🤖 AI Summary
This study addresses the challenge of estimating the prevalence of false or misleading information on social media, which is often confounded by multiple sources of uncertainty—including sampling variability, inter-annotator disagreement in manual labeling, and ambiguity in keyword-based retrieval. To improve the robustness of mitigation strategies, this work proposes a unified framework that jointly quantifies these three uncertainty sources by integrating multinomial simulation with Bootstrap resampling. The approach yields uncertainty-aware prevalence estimates evaluated on multi-platform, multilingual datasets annotated by professional fact-checkers. Empirical results demonstrate that uncertainty stemming from keyword retrieval can substantially exceed baseline variability, leading to markedly wider confidence intervals.
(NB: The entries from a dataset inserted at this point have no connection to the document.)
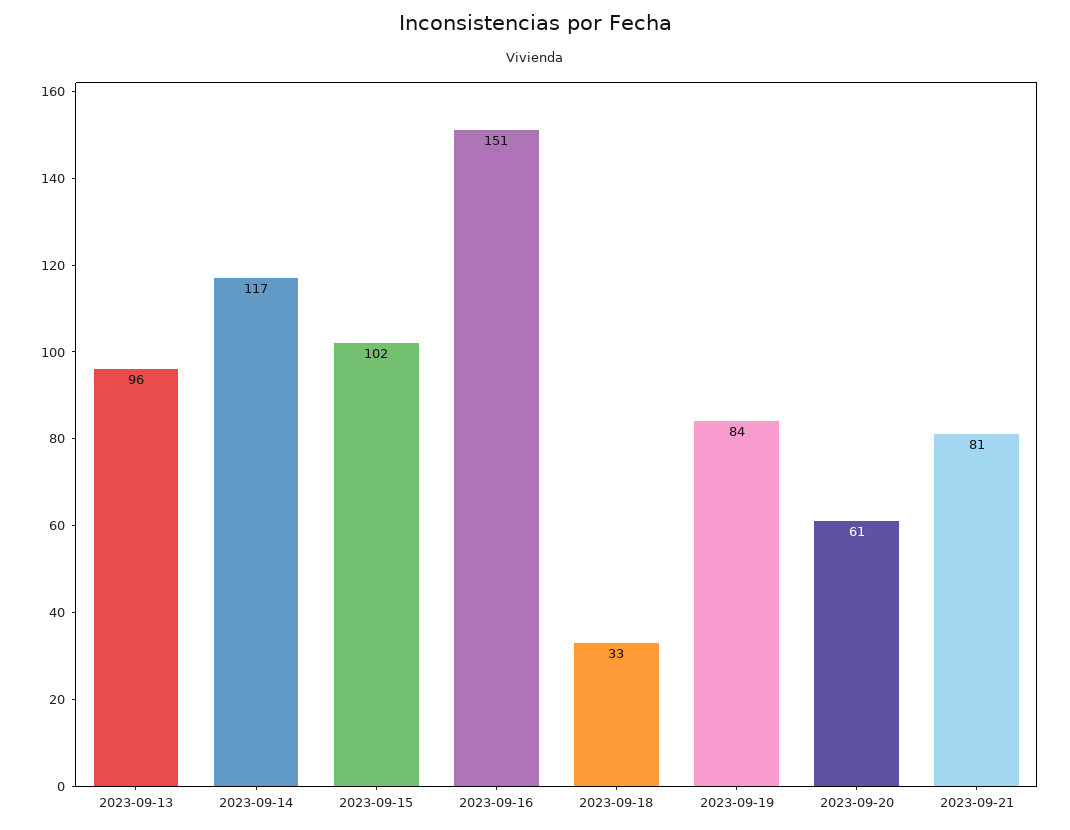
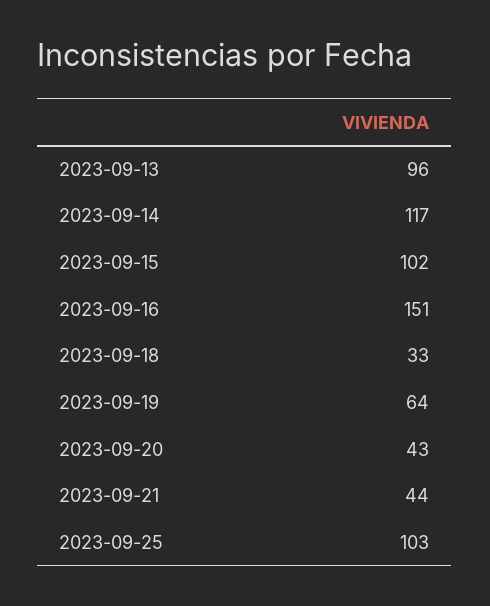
2023-09-19: 84 -> 64
2023-09-20: 61 -> 43
2023-09-21: 81 -> 44
2023-09-25: none -> 103

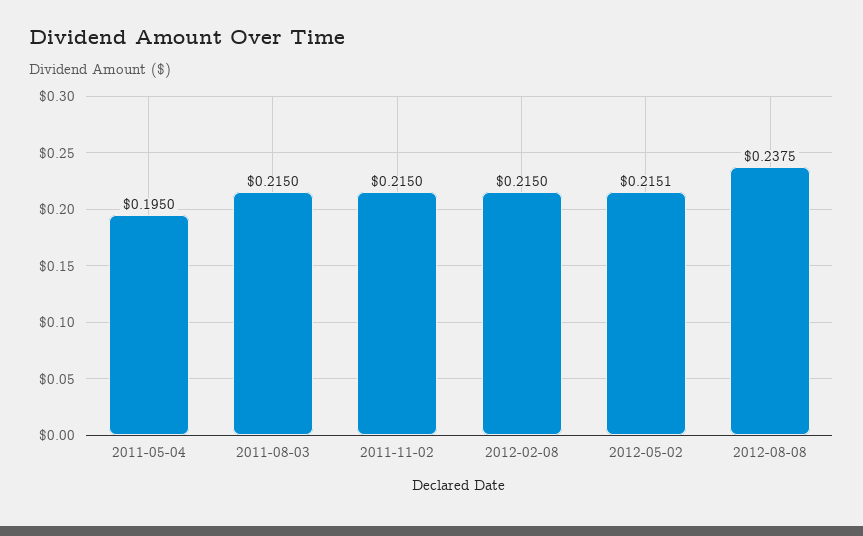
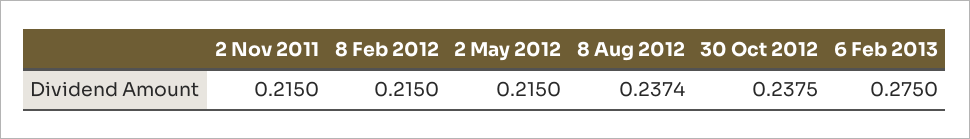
2011-05-04: 0.195 -> none
2011-08-03: 0.215 -> none
2012-05-02: 0.2151 -> 0.215
2012-08-08: 0.2375 -> 0.2374
30 Oct 2012: none -> 0.2375
6 Feb 2013: none -> 0.275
These findings underscore the necessity and value of jointly modeling all major uncertainty sources to enhance the reliability and robustness of misinformation prevalence estimation.
📝 Abstract
Estimation of mis/disinformation prevalence in social media is crucial for designing mitigation strategies to limit its impact. Yet, such estimations are subject to several uncertainties that are rarely quantified jointly. In this study, we present a methodological contribution in which confidence intervals were used to quantify uncertainties related to mis/disinformation prevalence. The analysis draws on a multi-platform, multilingual dataset annotated by professional fact-checkers. Data were collected between March and April 2025 from Facebook, Instagram, LinkedIn, TikTok, X/Twitter, and YouTube across four EU Member States (France, Poland, Slovakia, and Spain). We account for different causes of uncertainty: (i) sample uncertainty, (ii) annotation uncertainty arising from human disagreement and misclassification, and (iii) data retrieval uncertainty induced by keyword-based data collection. First, we estimate the uncertainty arising from the different causes separately using confidence intervals, simulation-based methods, and bootstrapping. Finally, we combined multinomial simulations of annotator behaviour with keyword and post-resampling to capture the joint impact of measurement uncertainty on mis/disinformation prevalence estimates. The proposed methodological approach highlights the importance of uncertainty-aware estimation of mis/disinformation prevalence for robust analysis. The empirical results of this study show that keyword-based data retrieval can exceed baseline variability, leading to wider confidence intervals around prevalence estimates.